**The records**
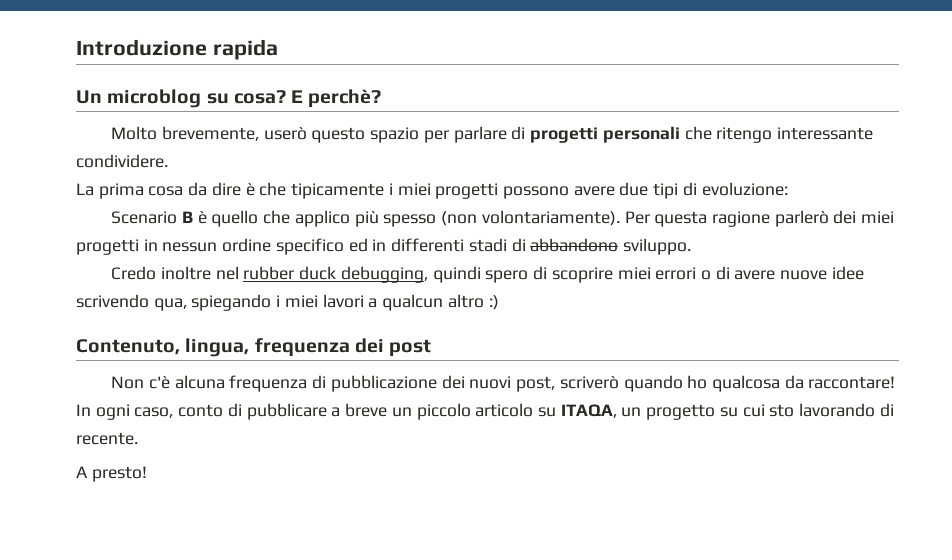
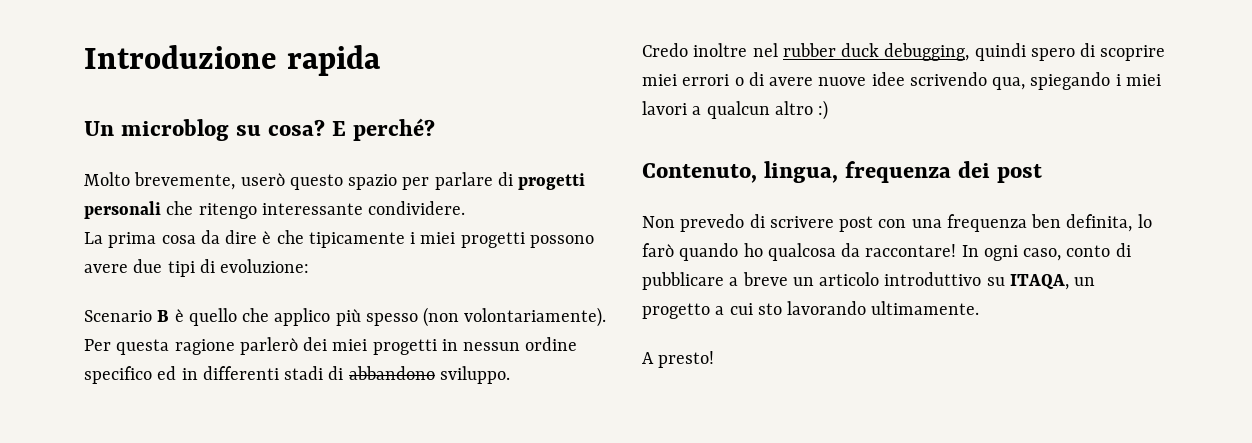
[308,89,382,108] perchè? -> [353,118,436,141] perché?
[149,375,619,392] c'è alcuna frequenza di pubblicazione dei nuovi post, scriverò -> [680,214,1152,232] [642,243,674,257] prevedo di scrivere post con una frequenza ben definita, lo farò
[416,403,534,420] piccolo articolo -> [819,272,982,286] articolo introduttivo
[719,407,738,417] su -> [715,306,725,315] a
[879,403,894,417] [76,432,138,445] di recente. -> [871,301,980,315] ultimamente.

**What you are asked to do**
Only the lines from where the data begins to the line with "[149,375,619,392] c'è alcuna", both of them included, should be reproduced word for word; no pictures.

**Expected answer**
[308,89,382,108] perchè? -> [353,118,436,141] perché?
[149,375,619,392] c'è alcuna frequenza di pubblicazione dei nuovi post, scriverò -> [680,214,1152,232] [642,243,674,257] prevedo di scrivere post con una frequenza ben definita, lo farò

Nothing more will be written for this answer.